This page was generated from notebooks/scale.ipynb.

Scaling Examples¶

Prerequisites¶

  • A kubernetes cluster with kubectl configured

  • curl

  • grpcurl

  • pygmentize

Setup Seldon Core¶

Use the setup notebook to Setup Cluster to setup Seldon Core with an ingress - either Ambassador or Istio.

Then port-forward to that ingress on localhost:8003 in a separate terminal either with:

  • Ambassador: kubectl port-forward $(kubectl get pods -n seldon -l app.kubernetes.io/name=ambassador -o jsonpath='{.items[0].metadata.name}') -n seldon 8003:8080

  • Istio: kubectl port-forward $(kubectl get pods -l istio=ingressgateway -n istio-system -o jsonpath='{.items[0].metadata.name}') -n istio-system 8003:8080

[ ]:
!kubectl create namespace seldon
[ ]:
!kubectl config set-context $(kubectl config current-context) --namespace=seldon

Replica Settings¶

A deployment that illustrate the settings for

  • .spec.replicas

  • .spec.predictors[].replicas

  • .spec.predictors[].componentSpecs[].replicas

Below you can see a configuration file that outlines these spec components mentioned (and different replicas):

[3]:
%%writefile resources/model_replicas.yaml
apiVersion: machinelearning.seldon.io/v1
kind: SeldonDeployment
metadata:
  name: test-replicas
spec:
  replicas: 1
  predictors:
  - componentSpecs:
    - spec:
        containers:
        - image: seldonio/mock_classifier_rest:1.3
          name: classifier
    - spec:
        containers:
        - image: seldonio/mock_classifier_rest:1.3
          name: classifier2
      replicas: 3
    graph:
      endpoint:
        type: REST
      name: classifier
      type: MODEL
      children:
      - name: classifier2
        type: MODEL
        endpoint:
          type: REST
    name: example
    replicas: 2
    traffic: 50
  - componentSpecs:
    - spec:
        containers:
        - image: seldonio/mock_classifier_rest:1.3
          name: classifier3
    graph:
      children: []
      endpoint:
        type: REST
      name: classifier3
      type: MODEL
    name: example2
    traffic: 50
Overwriting resources/model_replicas.yaml
[ ]:
!kubectl create -f resources/model_replicas.yaml

We can now wait until each of the models are fully deployed

[ ]:
!kubectl rollout status deploy/$(kubectl get deploy -l seldon-deployment-id=test-replicas -o jsonpath='{.items[0].metadata.name}')
!kubectl rollout status deploy/$(kubectl get deploy -l seldon-deployment-id=test-replicas -o jsonpath='{.items[1].metadata.name}')
!kubectl rollout status deploy/$(kubectl get deploy -l seldon-deployment-id=test-replicas -o jsonpath='{.items[2].metadata.name}')

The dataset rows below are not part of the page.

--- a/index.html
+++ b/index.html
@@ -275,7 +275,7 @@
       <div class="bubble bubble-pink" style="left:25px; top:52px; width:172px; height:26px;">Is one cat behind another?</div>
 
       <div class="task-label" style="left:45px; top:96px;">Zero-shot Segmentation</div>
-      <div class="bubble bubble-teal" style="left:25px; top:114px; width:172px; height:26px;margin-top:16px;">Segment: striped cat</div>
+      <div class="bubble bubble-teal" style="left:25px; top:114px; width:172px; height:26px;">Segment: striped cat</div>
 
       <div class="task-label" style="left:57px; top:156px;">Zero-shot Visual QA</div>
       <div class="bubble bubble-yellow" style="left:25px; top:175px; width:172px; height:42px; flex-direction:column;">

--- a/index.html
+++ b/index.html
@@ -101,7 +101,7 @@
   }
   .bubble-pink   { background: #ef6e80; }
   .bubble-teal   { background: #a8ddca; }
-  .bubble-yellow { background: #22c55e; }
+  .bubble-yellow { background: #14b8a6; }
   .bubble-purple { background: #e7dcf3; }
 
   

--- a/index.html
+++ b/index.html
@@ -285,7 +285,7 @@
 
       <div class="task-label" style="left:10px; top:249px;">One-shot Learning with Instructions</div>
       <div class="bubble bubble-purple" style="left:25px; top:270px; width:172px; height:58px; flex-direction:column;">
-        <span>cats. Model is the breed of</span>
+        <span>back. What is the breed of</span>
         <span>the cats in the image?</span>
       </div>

Check each container is running in a deployment with correct number of replicas

[ ]:
classifierReplicas = !kubectl get deploy test-replicas-example-0-classifier -o jsonpath='{.status.replicas}'
classifierReplicas = int(classifierReplicas[0])
assert classifierReplicas == 2
[ ]:
classifier2Replicas = !kubectl get deploy test-replicas-example-1-classifier2 -o jsonpath='{.status.replicas}'
classifier2Replicas = int(classifier2Replicas[0])
assert classifier2Replicas == 3
[ ]:
classifier3Replicas = !kubectl get deploy test-replicas-example2-0-classifier3 -o jsonpath='{.status.replicas}'
classifier3Replicas = int(classifier3Replicas[0])
assert classifier3Replicas == 1

We can now just send a simple request

[ ]:
!curl -s -d '{"data": {"ndarray":[[1.0, 2.0, 5.0]]}}' \
   -X POST http://localhost:8003/seldon/seldon/test-replicas/api/v1.0/predictions \
   -H "Content-Type: application/json"
[ ]:
!kubectl delete -f resources/model_replicas.yaml

Scale SeldonDeployment¶

Now we can actually scale the seldon deployment and see how it actually scales.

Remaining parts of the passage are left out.